Filter weather measurements to keep only the ones matching the station for each selected measured element

In [1]:
import configparser
import os
import pyspark
from pyspark import SparkConf
from pyspark.sql import SparkSession
import pyspark.sql.functions as F
import pyspark.sql.types as T
import pandas as pd
import matplotlib.pyplot as plt
from datetime import date, timedelta

In [2]:
config = configparser.ConfigParser()
config.read("capstone.cfg")

['capstone.cfg']

In [3]:
project_path = config["PATH"]["project"]
os.chdir(project_path)

Create spark session. Add driver postgress to enable to load from existing postgres DB


In [4]:
# add driver postgress to enable to load from existing postgres DB
spark = SparkSession \
    .builder \
    .appName("filter_weather") \
    .config("spark.jars", "postgresql-42.2.18.jar")\
    .config( "spark.driver.extraClassPath", "postgresql-42.2.18.jar")\
    .getOrCreate()

# Load data

## load weather data

In [5]:
%%time
weather_path = os.path.join(config["PATH"]["project"], "weather_2020_with_stations.parquet/" )
weather_2020 = spark.read.load(weather_path)

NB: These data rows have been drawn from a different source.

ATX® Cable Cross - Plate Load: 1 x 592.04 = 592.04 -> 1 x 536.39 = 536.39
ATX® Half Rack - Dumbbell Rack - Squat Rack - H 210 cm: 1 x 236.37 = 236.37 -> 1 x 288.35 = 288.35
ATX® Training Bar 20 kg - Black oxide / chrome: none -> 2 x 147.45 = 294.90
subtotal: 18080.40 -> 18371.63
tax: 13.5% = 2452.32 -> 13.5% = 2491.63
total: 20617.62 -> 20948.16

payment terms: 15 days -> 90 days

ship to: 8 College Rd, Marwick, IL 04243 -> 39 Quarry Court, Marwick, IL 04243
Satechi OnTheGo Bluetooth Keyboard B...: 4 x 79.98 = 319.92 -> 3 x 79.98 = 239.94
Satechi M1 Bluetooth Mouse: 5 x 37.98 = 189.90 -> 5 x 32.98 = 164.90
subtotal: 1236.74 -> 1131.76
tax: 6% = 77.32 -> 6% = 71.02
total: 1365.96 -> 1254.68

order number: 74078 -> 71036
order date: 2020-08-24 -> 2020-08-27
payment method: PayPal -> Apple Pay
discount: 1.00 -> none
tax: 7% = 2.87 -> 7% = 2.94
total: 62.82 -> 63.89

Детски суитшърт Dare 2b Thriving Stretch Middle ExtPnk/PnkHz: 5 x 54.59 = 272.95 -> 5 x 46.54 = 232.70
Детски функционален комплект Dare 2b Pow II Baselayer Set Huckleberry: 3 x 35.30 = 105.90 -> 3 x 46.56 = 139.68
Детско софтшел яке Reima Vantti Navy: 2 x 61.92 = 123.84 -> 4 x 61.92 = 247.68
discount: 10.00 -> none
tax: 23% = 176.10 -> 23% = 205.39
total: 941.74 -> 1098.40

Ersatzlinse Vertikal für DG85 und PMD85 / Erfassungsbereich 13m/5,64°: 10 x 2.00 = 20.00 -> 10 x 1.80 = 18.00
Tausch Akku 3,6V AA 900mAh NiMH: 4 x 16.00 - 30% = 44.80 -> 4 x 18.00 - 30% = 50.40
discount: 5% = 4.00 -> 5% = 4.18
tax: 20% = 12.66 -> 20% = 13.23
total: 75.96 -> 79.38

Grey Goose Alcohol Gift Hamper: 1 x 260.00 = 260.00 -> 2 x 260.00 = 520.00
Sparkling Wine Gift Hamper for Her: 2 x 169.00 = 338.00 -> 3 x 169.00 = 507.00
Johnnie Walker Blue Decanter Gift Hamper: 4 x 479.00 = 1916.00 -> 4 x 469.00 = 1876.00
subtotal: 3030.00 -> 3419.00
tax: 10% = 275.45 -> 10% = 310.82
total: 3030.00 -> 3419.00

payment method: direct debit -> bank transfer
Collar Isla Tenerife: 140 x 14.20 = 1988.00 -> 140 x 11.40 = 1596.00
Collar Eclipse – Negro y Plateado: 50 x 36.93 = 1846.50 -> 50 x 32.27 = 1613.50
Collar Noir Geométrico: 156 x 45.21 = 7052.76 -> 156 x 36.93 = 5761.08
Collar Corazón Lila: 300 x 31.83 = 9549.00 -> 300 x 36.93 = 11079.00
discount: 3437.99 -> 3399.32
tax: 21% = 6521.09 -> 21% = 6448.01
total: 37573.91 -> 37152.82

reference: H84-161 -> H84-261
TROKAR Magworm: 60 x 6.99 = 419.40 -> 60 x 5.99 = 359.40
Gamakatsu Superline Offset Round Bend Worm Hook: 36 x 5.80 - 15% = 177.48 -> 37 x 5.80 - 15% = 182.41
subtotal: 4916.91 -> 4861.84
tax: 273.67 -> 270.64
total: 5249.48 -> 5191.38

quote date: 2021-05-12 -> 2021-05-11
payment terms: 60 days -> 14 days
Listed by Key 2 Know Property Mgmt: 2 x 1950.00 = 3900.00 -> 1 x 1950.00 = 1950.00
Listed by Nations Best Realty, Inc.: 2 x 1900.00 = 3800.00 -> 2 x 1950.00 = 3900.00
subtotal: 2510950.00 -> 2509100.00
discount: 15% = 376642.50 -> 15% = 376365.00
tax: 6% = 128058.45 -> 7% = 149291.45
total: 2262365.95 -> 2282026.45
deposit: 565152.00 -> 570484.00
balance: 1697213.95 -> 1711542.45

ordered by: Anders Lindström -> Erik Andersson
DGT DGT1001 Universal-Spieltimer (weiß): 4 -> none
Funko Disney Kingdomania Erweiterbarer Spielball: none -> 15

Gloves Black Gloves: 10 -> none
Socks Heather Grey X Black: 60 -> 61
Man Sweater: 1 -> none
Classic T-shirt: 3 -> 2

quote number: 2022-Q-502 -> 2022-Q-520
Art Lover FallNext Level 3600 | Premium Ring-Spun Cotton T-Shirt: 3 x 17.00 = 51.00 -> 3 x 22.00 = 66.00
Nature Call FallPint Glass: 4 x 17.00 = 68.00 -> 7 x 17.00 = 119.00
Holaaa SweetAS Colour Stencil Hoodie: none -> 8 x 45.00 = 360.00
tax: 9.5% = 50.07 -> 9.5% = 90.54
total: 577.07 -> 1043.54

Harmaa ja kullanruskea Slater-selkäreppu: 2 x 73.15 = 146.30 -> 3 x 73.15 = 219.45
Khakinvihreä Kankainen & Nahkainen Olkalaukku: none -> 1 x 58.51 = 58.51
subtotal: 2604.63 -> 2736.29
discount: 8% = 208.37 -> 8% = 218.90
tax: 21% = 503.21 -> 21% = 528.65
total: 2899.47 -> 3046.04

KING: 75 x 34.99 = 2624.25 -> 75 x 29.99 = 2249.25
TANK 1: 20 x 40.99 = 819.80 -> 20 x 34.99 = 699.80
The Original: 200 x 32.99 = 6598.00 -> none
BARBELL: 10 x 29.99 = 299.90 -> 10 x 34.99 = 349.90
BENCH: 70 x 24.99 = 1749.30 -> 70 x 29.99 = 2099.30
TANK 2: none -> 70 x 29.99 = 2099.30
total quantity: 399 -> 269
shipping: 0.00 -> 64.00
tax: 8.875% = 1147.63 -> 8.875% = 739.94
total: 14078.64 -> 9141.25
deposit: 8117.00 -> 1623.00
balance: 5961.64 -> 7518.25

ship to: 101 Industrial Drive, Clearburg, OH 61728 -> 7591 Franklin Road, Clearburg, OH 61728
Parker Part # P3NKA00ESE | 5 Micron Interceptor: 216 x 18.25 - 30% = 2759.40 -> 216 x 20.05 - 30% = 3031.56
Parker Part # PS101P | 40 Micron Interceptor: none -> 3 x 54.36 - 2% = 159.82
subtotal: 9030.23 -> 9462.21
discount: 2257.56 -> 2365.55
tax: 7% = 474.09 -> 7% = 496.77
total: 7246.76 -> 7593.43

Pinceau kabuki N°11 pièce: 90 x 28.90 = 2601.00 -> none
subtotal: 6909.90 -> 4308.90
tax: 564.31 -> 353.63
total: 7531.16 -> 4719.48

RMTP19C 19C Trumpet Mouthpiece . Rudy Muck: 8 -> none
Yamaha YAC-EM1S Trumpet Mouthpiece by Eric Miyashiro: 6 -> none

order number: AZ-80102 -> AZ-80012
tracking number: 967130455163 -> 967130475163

CPU times: user 1.67 ms, sys: 4.3 ms, total: 5.97 ms
Wall time: 14.6 s


In [6]:
weather_2020.printSchema()

root
 |-- station_id: string (nullable = true)
 |-- measured: string (nullable = true)
 |-- v1: string (nullable = true)
 |-- date: integer (nullable = true)



In [None]:
%%time
weather_2020.select("measured").distinct().show()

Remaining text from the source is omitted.